SEJARAH KOTA DEPOK

 Berawal pada akhir abad ke 17, tepatnya 18 Mei 1696 seorang saudagar Belanda, eks VOC, bernamaCornelis Chastelein (1657-1714) membeli tanah di Depok seluas 12,44 km persegi (hanya 6,2% dari luas kota Depok saat ini yang luasnya 200,29 km persegi) dengan harga 700 ringgit, dan pada tahun 1871, pemerintah kolonial memberi Depok status khusus yang memungkinkan daerah untuk membentuk pemerintah sendiri dan presiden yang artinya terlepas dari kekuasaan Hindia Belanda. Daerah otonomi Chastelein ini dikenal dengan sebutan Het Gemeente Bestuur van Het Particuliere Land Depok.

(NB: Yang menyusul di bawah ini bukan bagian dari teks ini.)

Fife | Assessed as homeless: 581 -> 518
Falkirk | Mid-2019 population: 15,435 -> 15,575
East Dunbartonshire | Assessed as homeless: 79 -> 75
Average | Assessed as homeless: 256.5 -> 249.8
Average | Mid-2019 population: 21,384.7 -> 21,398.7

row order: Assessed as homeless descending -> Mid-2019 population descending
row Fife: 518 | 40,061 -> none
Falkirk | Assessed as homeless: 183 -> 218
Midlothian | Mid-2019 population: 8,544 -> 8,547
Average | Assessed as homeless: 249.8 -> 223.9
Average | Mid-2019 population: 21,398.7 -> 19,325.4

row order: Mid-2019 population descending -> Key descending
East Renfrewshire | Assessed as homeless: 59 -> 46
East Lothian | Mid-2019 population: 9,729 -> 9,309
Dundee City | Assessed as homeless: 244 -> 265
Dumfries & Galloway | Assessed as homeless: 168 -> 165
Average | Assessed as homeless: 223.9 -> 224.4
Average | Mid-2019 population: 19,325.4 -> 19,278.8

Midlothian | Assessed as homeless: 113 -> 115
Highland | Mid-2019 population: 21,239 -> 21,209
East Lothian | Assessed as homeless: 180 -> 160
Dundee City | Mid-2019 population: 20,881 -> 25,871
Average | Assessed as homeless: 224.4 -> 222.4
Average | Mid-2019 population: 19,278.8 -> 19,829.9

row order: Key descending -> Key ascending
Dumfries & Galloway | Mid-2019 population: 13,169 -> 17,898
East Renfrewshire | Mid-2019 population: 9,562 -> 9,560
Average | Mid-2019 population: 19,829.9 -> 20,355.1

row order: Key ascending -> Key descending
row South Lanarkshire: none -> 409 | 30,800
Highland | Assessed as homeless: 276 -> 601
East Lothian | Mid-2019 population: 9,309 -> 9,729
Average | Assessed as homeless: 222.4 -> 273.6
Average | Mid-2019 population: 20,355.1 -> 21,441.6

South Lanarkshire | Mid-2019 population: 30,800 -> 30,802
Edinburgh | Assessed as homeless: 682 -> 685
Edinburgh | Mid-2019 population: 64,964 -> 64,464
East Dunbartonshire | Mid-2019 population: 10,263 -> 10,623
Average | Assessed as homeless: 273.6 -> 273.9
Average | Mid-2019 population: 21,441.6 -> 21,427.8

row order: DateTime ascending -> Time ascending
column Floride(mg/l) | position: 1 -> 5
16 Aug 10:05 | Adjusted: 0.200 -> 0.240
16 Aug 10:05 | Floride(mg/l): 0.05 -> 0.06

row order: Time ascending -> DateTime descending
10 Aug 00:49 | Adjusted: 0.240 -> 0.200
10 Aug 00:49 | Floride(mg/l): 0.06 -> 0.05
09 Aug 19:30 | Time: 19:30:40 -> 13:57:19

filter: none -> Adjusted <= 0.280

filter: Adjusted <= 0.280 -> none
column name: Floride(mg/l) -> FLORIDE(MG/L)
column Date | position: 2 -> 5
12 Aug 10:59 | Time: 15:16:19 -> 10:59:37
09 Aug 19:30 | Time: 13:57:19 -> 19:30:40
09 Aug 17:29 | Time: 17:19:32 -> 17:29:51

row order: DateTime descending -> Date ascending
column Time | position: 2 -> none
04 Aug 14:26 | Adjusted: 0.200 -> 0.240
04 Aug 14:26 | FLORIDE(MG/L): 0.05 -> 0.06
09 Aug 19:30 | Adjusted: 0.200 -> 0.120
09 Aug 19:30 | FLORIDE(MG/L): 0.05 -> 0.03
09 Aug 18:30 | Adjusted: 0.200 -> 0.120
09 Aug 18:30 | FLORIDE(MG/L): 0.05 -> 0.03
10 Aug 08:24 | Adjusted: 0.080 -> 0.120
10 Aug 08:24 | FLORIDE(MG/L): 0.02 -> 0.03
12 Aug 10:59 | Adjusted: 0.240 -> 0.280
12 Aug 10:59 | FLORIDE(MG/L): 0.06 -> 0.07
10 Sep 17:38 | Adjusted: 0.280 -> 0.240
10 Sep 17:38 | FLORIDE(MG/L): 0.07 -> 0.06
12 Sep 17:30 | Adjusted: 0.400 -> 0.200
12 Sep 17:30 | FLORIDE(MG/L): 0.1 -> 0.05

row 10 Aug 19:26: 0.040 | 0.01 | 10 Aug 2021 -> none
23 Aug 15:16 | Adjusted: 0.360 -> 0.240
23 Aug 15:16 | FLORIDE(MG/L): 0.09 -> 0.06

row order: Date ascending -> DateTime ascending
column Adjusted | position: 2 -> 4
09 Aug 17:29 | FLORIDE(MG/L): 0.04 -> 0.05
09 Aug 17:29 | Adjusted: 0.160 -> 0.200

 Asal Usul Kota Depok memiliki beberapa argumen. Pertama, Kata Depok sendiri berasal dari kata dalam bahasa Sunda yang berarti pertapaan atau tempat bertapa. Kedua, kata Depok merupakan sebuah akronim dari De Eerste Protestants Onderdaan Kerk yang artinya adalah Gereja Kristen Rakyat Pertama. Hal ini dikarenakan besarnya minat sang Tuan Tanah Cornelis Chastelein terhadap Zending, yaitu misi penyebaran Agama Kristen. Cornelis Chastelein menggunakan tanahnya untuk pertanian dan perkebunan, dan untuk mengelolanya Cornelis Chastelein memperjakan pekerja-pekerja dari Bali, Makasar, Nusa Tenggara Timur, Maluku, Jawa, Pulau Rote bahkan Filipina. Keturunan para Pekerja tersebut diberi Nama Keluarga, yang sampai sekarang seringkali disebut sebagai Nama Keluarga Asli Depok atau dengan sebutan Belanda Depok. Nama-nama Keluarga tersebut adalah:


1.      Bacas
2.       Isakh
3.       Yakub
4.       Jonathan
5.       Joseph
6.       Laurens
7.       Leander
8.       Loen
9.       Sadokh
10.   Samuel
11.   Soedira
12.  Tholense.



(GPIB Imanuel yang sudah berusia 300 tahun)




 Daerah otonomi Chastelein yang dikenal dengan sebutan Het Gemeente Bestuur van Het Particuliere Land Depok dikemudian hari dipimpin oleh seorang Presiden yang bernama Johanes Matheis Jonathans dan anaknya Presiden terakhir Cornelis Josef Jonathan. Gemeente Depok diperintah oleh seorang Presiden sebagai badan Pemerintahan tertinggi. Di bawah kekeuasaannya terdapat kecamatan yang membawahi mandat (9 mandor) dan dibantu oleh para Pencalang Polisi Desa serta Kumitir atau Menteri Lumbung.  Daerah teritorial Gemeente Depok meliputi 1.244 Ha, namun keadaan ini tidak berlangsung lama. Pada tahun 1952, Presiden Depok menyerahkan kekuasaan kota Depok kepada pemerintah Indonesia kecuali untuk beberapa daerah yaitu tanah-tanah Elgendom dan beberapa hak lainnya. Selama periode Bersiap tahun 1945 banyak kota Depok hancur dan banyak penduduknya dibunuh oleh 'Pemuda'. Sejak saat itu, dimulailah pemerintahan kecamatan Depok yang berada dalam lingkungan Kewedanaan (Pembantu Bupati) wilayah Parung, yang meliputi 21 Desa.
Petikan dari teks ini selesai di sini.